## Building fastText based models


### Importing the libraries and data


In [1]:
from gensim.models import FastText
from gensim.test.utils import common_texts

In [2]:
common_texts


[['human', 'interface', 'computer'],
 ['survey', 'user', 'computer', 'system', 'response', 'time'],
 ['eps', 'user', 'interface', 'system'],
 ['system', 'human', 'system', 'eps'],
 ['user', 'response', 'time'],
 ['trees'],
 ['graph', 'trees'],
 ['graph', 'minors', 'trees'],
 ['graph', 'minors', 'survey']]

## Building a basic model


In [3]:
model = FastText(vector_size=5, window=3, min_count=1)


In [4]:
model.build_vocab(common_texts)
model.train(common_texts, total_examples=len(common_texts), epochs=10)

(36, 290)

## Check the vocabulary


In [5]:
model.wv.key_to_index 


{'system': 0,
 'graph': 1,
 'trees': 2,
 'user': 3,
 'minors': 4,
 'eps': 5,
 'time': 6,
 'response': 7,
 'survey': 8,
 'computer': 9,
 'interface': 10,
 'human': 11}

In [6]:
model.wv['human']


array([-0.03166137,  0.02326731,  0.01241683,  0.00036033,  0.02841445],
      dtype=float32)

In [7]:
model.wv.most_similar(positive=['computer', 'interface'], negative=['human'])

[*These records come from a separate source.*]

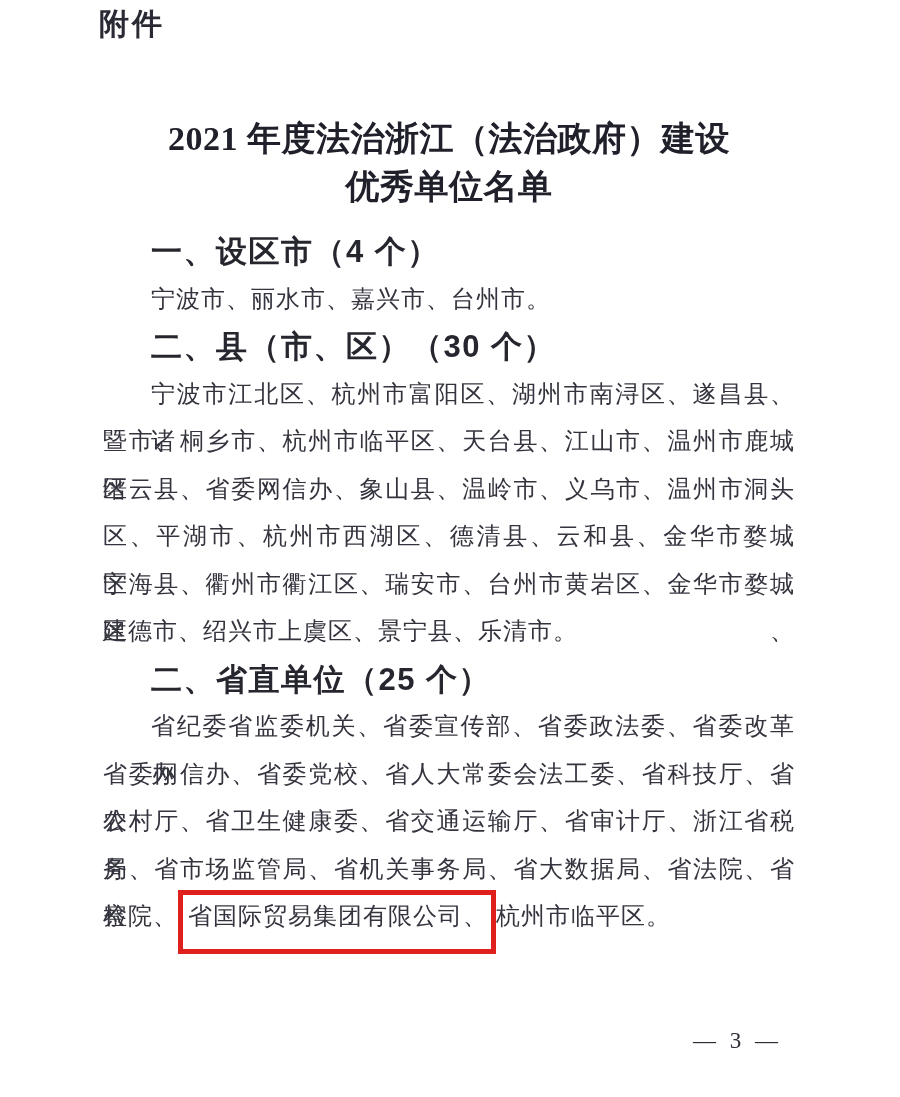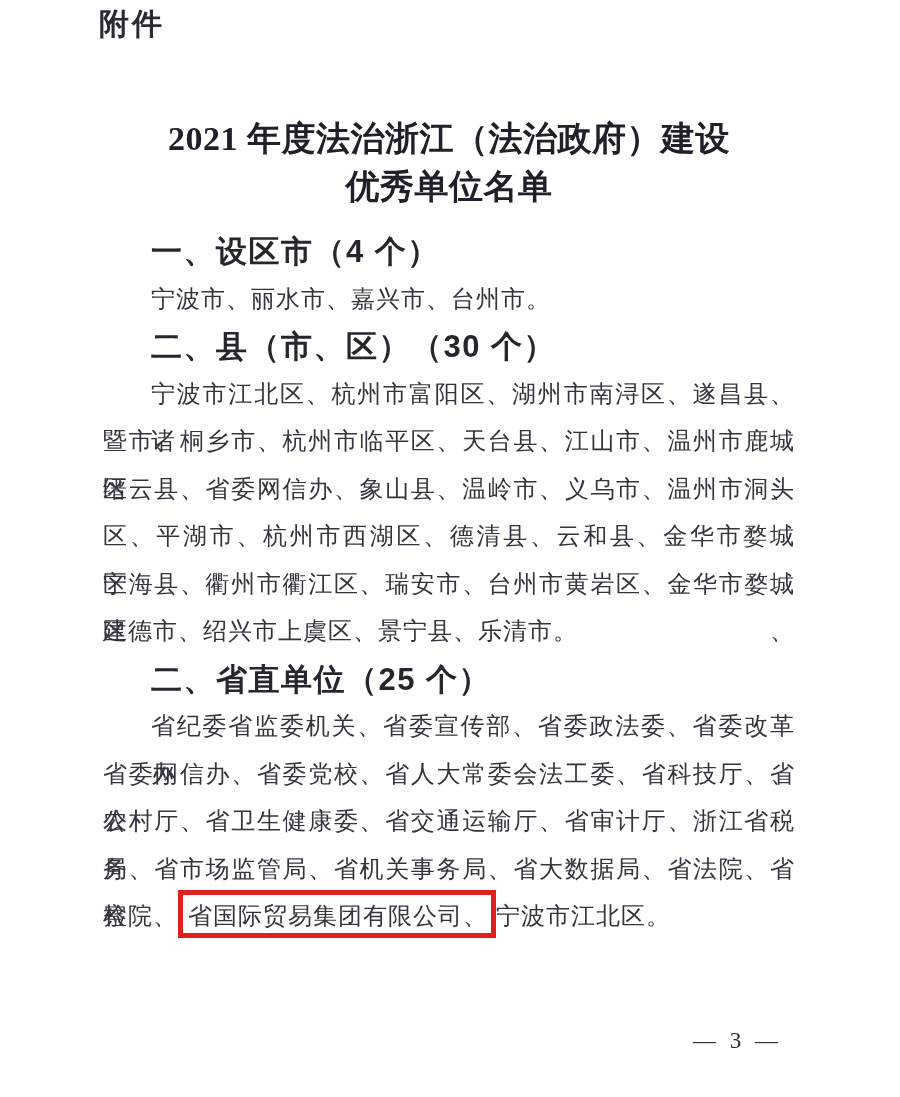--- a/index.html
+++ b/index.html
@@ -59,21 +59,21 @@
   }
   .ind { padding-left: 48px; }
   .j {
     white-space: normal;
     text-align: justify;
     text-align-last: justify;
     text-justify: inter-character;
   }
   .redbox {
     border: 5px solid #e0201d;
-    padding: 8px 3px 4px 5px;
+    padding: 8px 3px 20px 5px;
     margin-top: 48px;
   }
   .pagenum {
     position: absolute;
     top: 1028px;
     right: 118px;
     font-family: "Liberation Serif", serif;
     font-size: 23px;
     letter-spacing: 4px;
     color: #2d2d38;
@@ -103,20 +103,20 @@
     <div class="line j">区、平湖市、杭州市西湖区、德清县、云和县、金华市婺城区、</div>
     <div class="line j">宁海县、衢州市衢江区、瑞安市、台州市黄岩区、金华市婺城区、</div>
     <div class="line">建德市、绍兴市上虞区、景宁县、乐清市。</div>
 
     <div class="line h">二、省直单位（25 个）</div>
     <div class="line ind j">省纪委省监委机关、省委宣传部、省委政法委、省委改革办、</div>
     <div class="line j">省委网信办、省委党校、省人大常委会法工委、省科技厅、省公</div>
     <div class="line j">农村厅、省卫生健康委、省交通运输厅、省审计厅、浙江省税务</div>
     <div class="line j">局、省市场监管局、省机关事务局、省大数据局、省法院、省检</div>
     <div class="line">
-      <span>察院、</span><span class="redbox"><span>省国际贸易集团有限公司、</span></span><span>宁波市江北区。</span>
+      <span>察院、</span><span class="redbox"><span>省国际贸易集团有限公司、</span></span><span>杭州市临平区。</span>
     </div>
 
   </div>
 
   <div class="pagenum">— 3 —</div>
 
 </div>
 
 </body></html>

[('user', 0.7968785166740417),
 ('system', 0.17462188005447388),
 ('response', 0.104334257543087),
 ('survey', 0.009604745544493198),
 ('trees', -0.07640466839075089),
 ('time', -0.1330047994852066),
 ('minors', -0.13927175104618073),
 ('eps', -0.24093686044216156),
 ('graph', -0.291752427816391)]

## min_n and max_n parameters


In [8]:
model = FastText(vector_size=5, window=3, min_count=1, min_n=1, max_n=5)


In [9]:
model.build_vocab(common_texts)
model.train(common_texts, total_examples=len(common_texts), epochs=10)

(36, 290)

## Let's try and fetch a representation for an out of vocabulary word


In [10]:
model.wv['rubber']


array([ 0.01833104, -0.02146881,  0.00600105, -0.03445042, -0.0165866 ],
      dtype=float32)

### Checkout the most similar feature using an Out of Vocab term


In [11]:
model.wv.most_similar(positive=['computer', 'human'], negative=['rubber'])


[('trees', 0.795038104057312),
 ('eps', 0.7793108820915222),
 ('minors', 0.2440604418516159),
 ('time', 0.1623203307390213),
 ('user', -0.04820729047060013),
 ('graph', -0.1567206084728241),
 ('survey', -0.20417772233486176),
 ('interface', -0.39214828610420227),
 ('response', -0.6897355914115906),
 ('system', -0.8435077667236328)]

### Extending the built model to incorporate words from new sentences


In [12]:
sentences_to_be_added = [["I", "am", "learning", "Natural", "Language", "Processing"],
                         ["Natural", "Language", "Processing", "is", "cool"]]


In [13]:
model.build_vocab(sentences_to_be_added, update=True)
model.train(common_texts, total_examples=len(sentences_to_be_added), epochs=10)

(43, 290)

In [14]:
model.wv.key_to_index 


{'system': 0,
 'graph': 1,
 'trees': 2,
 'user': 3,
 'minors': 4,
 'eps': 5,
 'time': 6,
 'response': 7,
 'survey': 8,
 'computer': 9,
 'interface': 10,
 'human': 11,
 'I': 12,
 'am': 13,
 'learning': 14,
 'Natural': 15,
 'Language': 16,
 'Processing': 17,
 'is': 18,
 'cool': 19}

## Summary

In this assignment we learn to create a basic fasttext model from scratch. This module allows training word embeddings from a training corpus with the additional ability to obtain word vectors for out-of-vocabulary words.